Nesta Jade Silvera

Profile
- Position: Defensive tackle

Personal information
- Born: January 23, 2000 (age 26) Pembroke Pines, Florida, U.S.
- Listed height: 6 ft 2 in (1.88 m)
- Listed weight: 304 lb (138 kg)

Career information
- High school: American Heritage (Plantation, Florida)
- College: Miami (FL) (2018–2021) Arizona State (2022)
- NFL draft: 2023: 7th round, 231st overall pick

Career history
- Las Vegas Raiders (2023–2024); San Francisco 49ers (2024)*; Green Bay Packers (2025)*; Los Angeles Chargers (2025)*; St. Louis Battlehawks (2026)*;
- * Offseason or practice squad member only

Career NFL statistics
- Total tackles: 10
- Stats at Pro Football Reference

= Nesta Jade Silvera =

American football player (born 2000)

Nesta Jade Silvera (born January 23, 2000) is an American professional football defensive tackle. He played college football for the Miami Hurricanes and Arizona State Sun Devils and was selected by the Raiders in the seventh round of the 2023 NFL draft.

==Early life==
Silvera grew up in Pembroke Pines, Florida. He attended American Heritage School and helped them win back-to-back state championships and compile 27 straight wins. He was a consensus four-star recruit and compiled 79 tackles, 25 tackles-for-loss and 12 sacks as a senior, being named by USA Today the Florida High School Defensive Player of the Year. He was selected for the 2018 U.S. Army All-American Bowl and was ranked by 247Sports as the 54th-best prospect nationally. Silvera committed to play college football for the Miami Hurricanes over various other offers. Silvera is of Panamanian and Jamaican descent.

==College career==
In his first season at Miami, Silvera appeared in 10 games and posted 13 tackles, 1.5 tackles-for-loss and a blocked punt. He missed the first four matches in 2019 due to an injury, but returned for the final nine and finished the year having totaled 19 tackles with a single sack. Silvera became a starter in 2020, appearing in 11 games, all but one of which he started, and recording 35 tackles with 8.0 tackles-for-loss, being named honorable mention all-conference. He remained a starter in 2021, tallying 38 tackles with 8.5 tackles-for-loss.

Silvera transferred to Arizona State for the 2022 season.
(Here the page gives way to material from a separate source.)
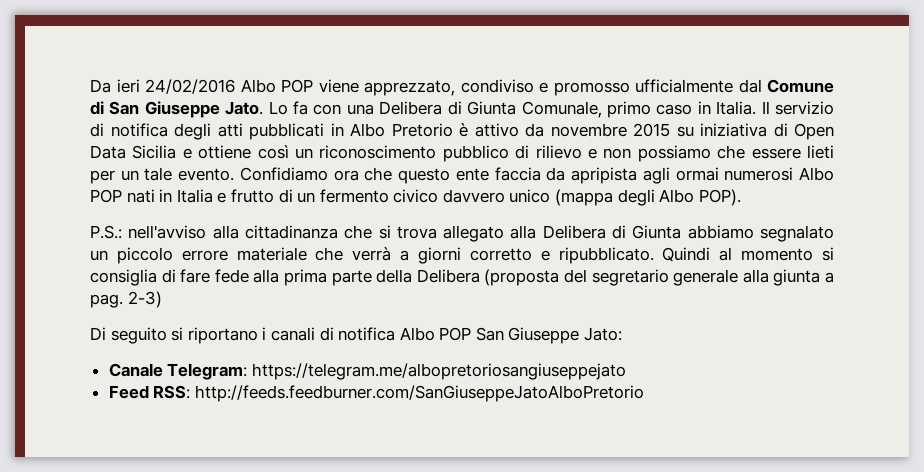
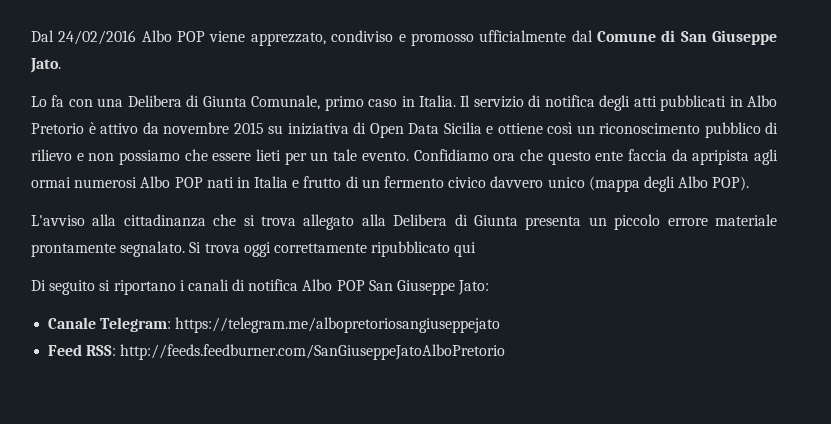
- Da ieri 24/02/2016 Albo POP viene apprezzato, condiviso e promosso ufficialmente dal Comune di San Giuseppe Jato. Lo fa con una Delibera di Giunta Comunale, primo caso in Italia.
+ Dal 24/02/2016 Albo POP viene apprezzato, condiviso e promosso ufficialmente dal Comune di San Giuseppe Jato.
+ Lo fa con una Delibera di Giunta Comunale, primo caso in Italia.
- P.S.: nell'avviso alla cittadinanza che si trova allegato alla Delibera di Giunta abbiamo segnalato un piccolo errore materiale che verrà a giorni corretto e ripubblicato. Quindi al momento si consiglia di fare fede alla prima parte della Delibera (proposta del segretario generale alla giunta a pag. 2-3)
+ L'avviso alla cittadinanza che si trova allegato alla Delibera di Giunta presenta un piccolo errore materiale prontamente segnalato. Si trova oggi correttamente ripubblicato qui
In his only season there, he started 10 of the 12 games in which he appeared, making 56 tackles and 4.5 tackles-for-loss. He was invited to the NFL Scouting Combine after his graduation, being the only Arizona State player selected.

==Professional career==

Pre-draft measurables
| Height | Weight | Arm length | Hand span | 40-yard dash | 10-yard split | 20-yard split | Vertical jump | Broad jump | Bench press |
| 6 ft 2 in (1.88 m) | 304 lb (138 kg) | 32+7⁄8 in (0.84 m) | 9+7⁄8 in (0.25 m) | 5.16 s | 1.77 s | 2.93 s | 29.5 in (0.75 m) | 9 ft 2 in (2.79 m) | 31 reps |
Sources:

===Las Vegas Raiders===
Silvera was selected by the Las Vegas Raiders in the seventh round (231st overall) of the 2023 NFL draft. He made his NFL debut in Week 4 of his rookie season, posting one tackle. He was released on December 20, 2023, and was re-signed to the practice squad two days later. He signed a reserve/future contract on January 8, 2024.

Silvera was waived by the Raiders on October 21, 2024.

===San Francisco 49ers===
On October 24, 2024, Silvera signed with the San Francisco 49ers practice squad.

===Green Bay Packers===
On January 14, 2025, Silvera signed a reserve/futures contract with the Green Bay Packers. He was released by the Packers on July 18, 2025.

===Los Angeles Chargers===
On August 4, 2025, Silvera signed with the Los Angeles Chargers. He was released on August 26, 2025, as part of final roster cuts.

=== St. Louis Battlehawks ===
On January 14, 2026, Silvera was selected by the St. Louis Battlehawks of the United Football League (UFL). He was released on March 19.